Being able to use semi-supervised learning algorithms depends on the available data: if we have only labeled data, we can use supervised learning; if we don't have any labeled data, we must go with unsupervised learning methods. However, let's say we have the following:
- Labeled and unlabeled examples
- Examples that are all labeled with the same class
If we have these, then we can use a semi-supervised approach to solve the problem.
The scenario in which we have all the examples labeled with the same class could look like a supervised learning problem, but it isn't.
If the aim of the classification is to find a boundary that divides at least two regions, how can we define a boundary among regions if we only have a single region?
An unsupervised or semi-supervised learning approach is the way to go for these kinds of problems: the algorithm will learn how the input space is partitioned (hopefully, in one single cluster), its shape, and how the data is distributed in the space.
An unsupervised learning approach could be used to learn that there is a single cluster in the data. By using the labels, and thereby switching to a semi-supervised learning approach, we can enforce some additional constraints on the space so that we lean toward a better representation of the data.
Once the unsupervised/semi-supervised learning algorithm has learned about a representation of the data, we can test whether a new example—one that we have never seen during the training process—falls inside the cluster or not. Alternatively, we can calculate a numerical score that tells us "how much" the new example fits inside the learned representation.
Just like the unsupervised learning algorithms, the semi-supervised algorithm has two phases.
In this chapter, we went through the ML algorithm families from a general and theoretical point of view. It is essential to have good knowledge of what machine learning is, how algorithms are categorized, what kind of algorithms are used given a certain task, and how to become familiar with all the concepts and the terminology that's used among machine learning practitioners.
In the next chapter, Chapter 2, Neural Networks and Deep Learning, we will focus on neural networks. We will understand the strengths of machine learning models, how is it possible to make a network learn, and how, in practice, a model parameter update is performed.

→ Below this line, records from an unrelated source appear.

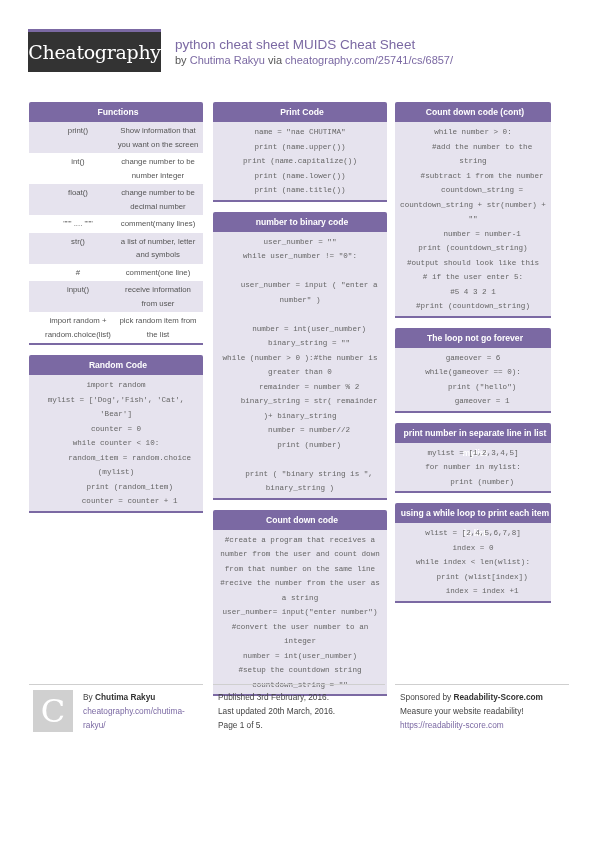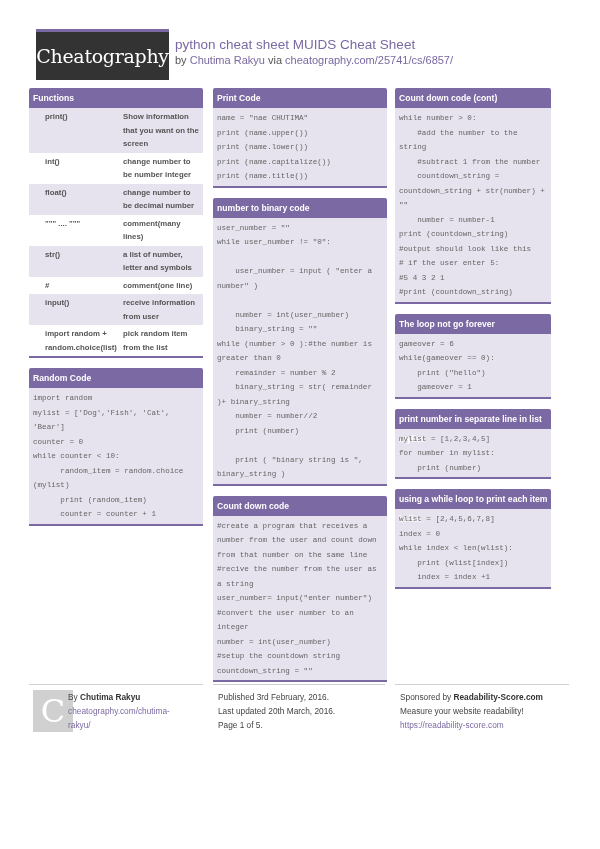--- a/index.html
+++ b/index.html
@@ -1,46 +1,46 @@
 <!DOCTYPE html>
 <html><head>
   <meta charset="utf-8">
   <style>
     * { box-sizing: border-box; margin: 0; padding: 0; }
     html, body { width: 600px; height: 849px; background: #ffffff; overflow: hidden; }
     body { position: relative; font-family: "Liberation Sans", sans-serif; color: #333; }
 
     .logo {
-      position: absolute; left: 28px; top: 29px; width: 133px; height: 51px;
+      position: absolute; left: 28px; top: 29px; width: 133px; height: 43px;
       background: #333333; border-top: 3px solid #7b69a3;
       color: #ffffff; font-family: "DejaVu Serif", serif; font-size: 19px;
-      display: flex; align-items: center; justify-content: center; letter-spacing: -0.3px; margin-left: 8px;
+      display: flex; align-items: center; justify-content: center; letter-spacing: -0.3px;
     }
     .title-block { position: absolute; left: 175px; top: 36px; }
     .title { font-size: 13.5px; color: #7b69a3; line-height: 17px; }
     .subtitle { font-size: 11px; color: #555; line-height: 15px; }
     .subtitle .link { color: #7b69a3; }
 
-    .col { position: absolute; top: 88px; width: 174px; }
+    .col { position: absolute; top: 102px; width: 174px; text-align: center; }
     .col1 { left: 29px; }
     .col2 { left: 213px; }
     .col3 { left: 395px; width: 156px; }
 
     .section { margin-bottom: 10px; border-bottom: 2px solid #7b69a3; }
     .sec-head {
       background: #7b69a3; color: #fff; font-weight: bold; font-size: 8.6px;
       height: 20px; line-height: 20px; padding-left: 4px;
       border-radius: 2px 2px 0 0;
     }
     .code { background: #e6e3ee; padding: 3px 4px 2px 4px; }
     .code-line {
       font-family: "Liberation Mono", monospace; font-size: 7.6px; color: #666;
       line-height: 14.5px; white-space: pre-wrap; word-break: break-word;
     }
-    .fn-table .row { display: flex; font-size: 7.8px; color: #555; line-height: 13.5px; padding: 2px 4px 2px 16px; font-weight: bold; }
+    .fn-table .row { display: flex; font-size: 7.8px; color: #555; line-height: 13.5px; padding: 2px 4px 2px 10px; }
     .fn-table .row:nth-child(odd) { background: #e6e3ee; }
     .fn-table .row:nth-child(even) { background: #ffffff; }
     .fn-table .c1 { width: 78px; flex: none; }
     .fn-table .c2 { flex: 1; }
 
     .footer-line { position: absolute; top: 684px; height: 1px; background: #cfcfcf; }
     .foot-col { position: absolute; top: 690px; font-size: 8.3px; color: #444; line-height: 14px; }
     .avatar {
       position: absolute; left: 33px; top: 690px; width: 40px; height: 42px;
       background: #d0d0d0; color: #fff; font-family: "DejaVu Serif", serif; font-size: 32px;
@@ -112,22 +112,22 @@
     </div>
   </div>
 </div>
 
 <div class="col col2">
   <div class="section">
     <div class="sec-head">Print Code</div>
     <div class="code">
       <div class="code-line">name = "nae CHUTIMA"</div>
       <div class="code-line">print (name.upper())</div>
+      <div class="code-line">print (name.capitalize())</div>
       <div class="code-line">print (name.lower())</div>
-      <div class="code-line">print (name.capitalize())</div>
       <div class="code-line">print (name.title())</div>
     </div>
   </div>
 
   <div class="section">
     <div class="sec-head">number to binary code</div>
     <div class="code">
       <div class="code-line">user_number = ""</div>
       <div class="code-line">while user_number != "0":</div>
       <div class="code-line">​</div>
@@ -205,21 +205,21 @@
       <div class="code-line">    index = index +1</div>
     </div>
   </div>
 </div>
 
 <div class="footer-line" style="left:29px;width:174px;"></div>
 <div class="footer-line" style="left:213px;width:172px;"></div>
 <div class="footer-line" style="left:395px;width:174px;"></div>
 
 <div class="avatar">C</div>
-<div class="foot-col" style="left:68px;width:115px;">
+<div class="foot-col" style="left:83px;width:115px;">
   <div><span>By </span><b>Chutima Rakyu</b></div>
   <div class="purple">cheatography.com/chutima-rakyu/</div>
 </div>
 
 <div class="foot-col" style="left:218px;">
   <div>Published 3rd February, 2016.</div>
   <div>Last updated 20th March, 2016.</div>
   <div>Page 1 of 5.</div>
 </div>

Answering the following questions is of extreme importance: you are building your ML foundations—do not skip this step!
- Given a dataset of 1,000 labeled examples, what do you have to do if you want to measure the performance of a supervised learning algorithm during the training, validation, and test phases, while using accuracy as the unique metric?
- What is the difference between supervised and unsupervised learning?
- What is the difference between precision and recall?
- A model in a high-recall regime produces more or less false positives than a model in a low recall regime?
- Can the confusion matrix only be used in a binary classification problem? If not, how can we use it in a multiclass classification problem?
- Is one-class classification a supervised learning problem? If yes, why? If no, why?
- If a binary classifier has an AUC of 0.5, what can you conclude from this?
- Write the formula of precision, recall, F1-score, and accuracy. Why is F1 important? Is there a relationship between accuracy, precision, and recall?
- The true positive rate and false positive rate are used to plot the ROC curve. What is the ROC curve's purpose, and is there a relationship among the true positive rate/false positive rate and precision/recall? Hint: write the math.
- What is the curse of dimensionality?
- What are overfitting and underfitting?
- What is the learning capacity of a model? Is it related to the condition of overfitting/underfitting?
- Write the Lp norm formula—is this the only way to measure the distance among points?
- How can we say that a data point is similar to another data point?
- What is model selection? Why is it important?